[About this exercise]
Every line holding the string "body" should be copied from the listing.

[Dataset excerpts]
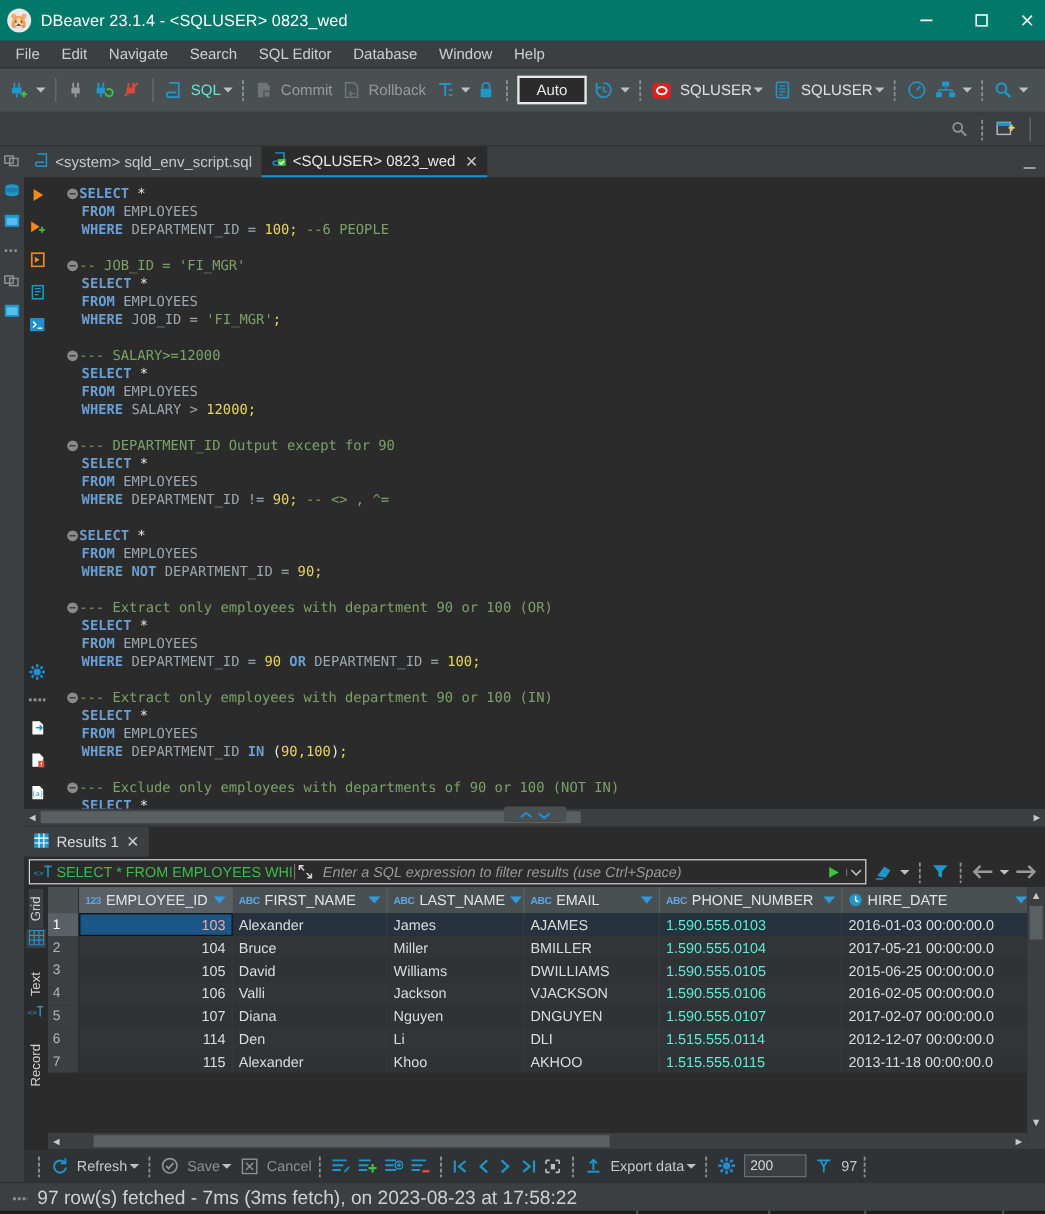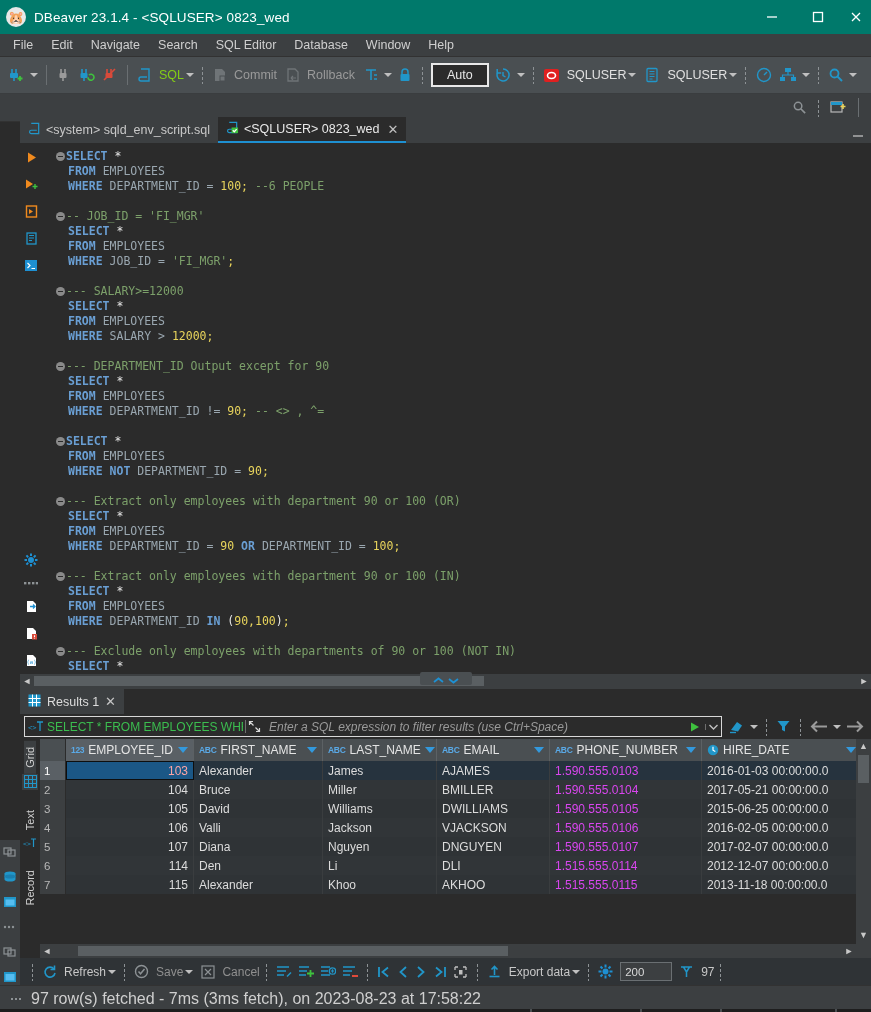--- a/index.html
+++ b/index.html
@@ -40,21 +40,21 @@
     font-size: 12.5px; color: #cfcfcf; padding: 2px 9px; white-space: nowrap;
   }
 
   
   .toolbar {
     height: 37px; flex: 0 0 37px; background: #4a4f52; display: flex; align-items: center;
     padding: 0 4px; gap: 0px; border-bottom: 1px solid #3a3d3f;
   }
   .tbar-btn { display: flex; align-items: center; justify-content: center; height: 28px; padding: 0 3px; }
   .tbar-label { font-size: 12.5px; color: #9a9a9a; padding-left: 3px; white-space: nowrap; }
-  .tbar-label.on { color: #84cc16; }
+  .tbar-label.on { color: #5eead4; }
   .caret { width: 12px; height: 28px; display: flex; align-items: center; justify-content: center; }
   .caret::after {
     content: ""; border-left: 4px solid transparent; border-right: 4px solid transparent;
     border-top: 4px solid #c0c0c0;
   }
   .vsep { width: 1px; height: 20px; background: #6a6f72; margin: 0 6px; flex: 0 0 1px; }
   .dotsep {
     width: 3px; height: 18px; margin: 0 5px; flex: 0 0 3px;
     background-image: radial-gradient(#8d9295 45%, transparent 46%);
     background-size: 3px 5px; background-repeat: repeat-y;
@@ -66,21 +66,21 @@
   .conn-name { font-size: 12.5px; color: #e0e0e0; padding-left: 4px; white-space: nowrap; }
 
   
   .searchstrip {
     height: 28px; flex: 0 0 28px; background: #3c3f41; display: flex;
     align-items: center; justify-content: flex-end; padding-right: 6px; gap: 2px;
     border-bottom: 1px solid #323232;
   }
 
   
-  .body { flex: 1 1 auto; display: flex; min-height: 0; background: #2b2b2b; align-items: flex-end; }
+  .body { flex: 1 1 auto; display: flex; min-height: 0; background: #2b2b2b; }
 
   .leftbar {
     width: 20px; flex: 0 0 20px; background: #3c3f41; display: flex;
     flex-direction: column; align-items: center; padding-top: 4px; gap: 9px;
   }
   .leftbar .li { width: 16px; height: 16px; display: flex; align-items: center; justify-content: center; }
 
   .editorcol { flex: 1 1 auto; display: flex; flex-direction: column; min-width: 0; }
 
   
@@ -202,21 +202,21 @@
   }
   .rowno.corner { background: #4a4f52; }
   .rowno.active { background: #5a6065; color: #fff; }
   .grow.even .gcell { background: #2f3336; }
   .grow.odd .gcell { background: #313538; }
   .grow.r1 .gcell { background: #26333e; }
   .c-id { width: 128px; flex: 0 0 128px; justify-content: flex-end; }
   .c-fn { width: 129px; flex: 0 0 129px; }
   .c-ln { width: 114px; flex: 0 0 114px; }
   .c-em { width: 113px; flex: 0 0 113px; }
-  .c-ph { width: 152px; flex: 0 0 152px; color: #d946ef; }
+  .c-ph { width: 152px; flex: 0 0 152px; color: #5eead4; }
   .c-hd { width: 160px; flex: 0 0 160px; }
   .cell-selected {
     background: #1b5786 !important; border: 1px solid #0e0e0e; color: #fca5a5;
   }
   .gscroll-v {
     width: 15px; flex: 0 0 15px; background: #3c3f41; display: flex; flex-direction: column;
     align-items: center; justify-content: space-between;
   }
   .gsv-arrow { height: 14px; display: flex; align-items: center; justify-content: center; color: #c9c9c9; font-size: 9px; }
   .gsv-thumb { width: 11px; height: 28px; background: #5a5f62; margin-top: 2px; }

[Your response]
-  .body { flex: 1 1 auto; display: flex; min-height: 0; background: #2b2b2b; align-items: flex-end; }
+  .body { flex: 1 1 auto; display: flex; min-height: 0; background: #2b2b2b; }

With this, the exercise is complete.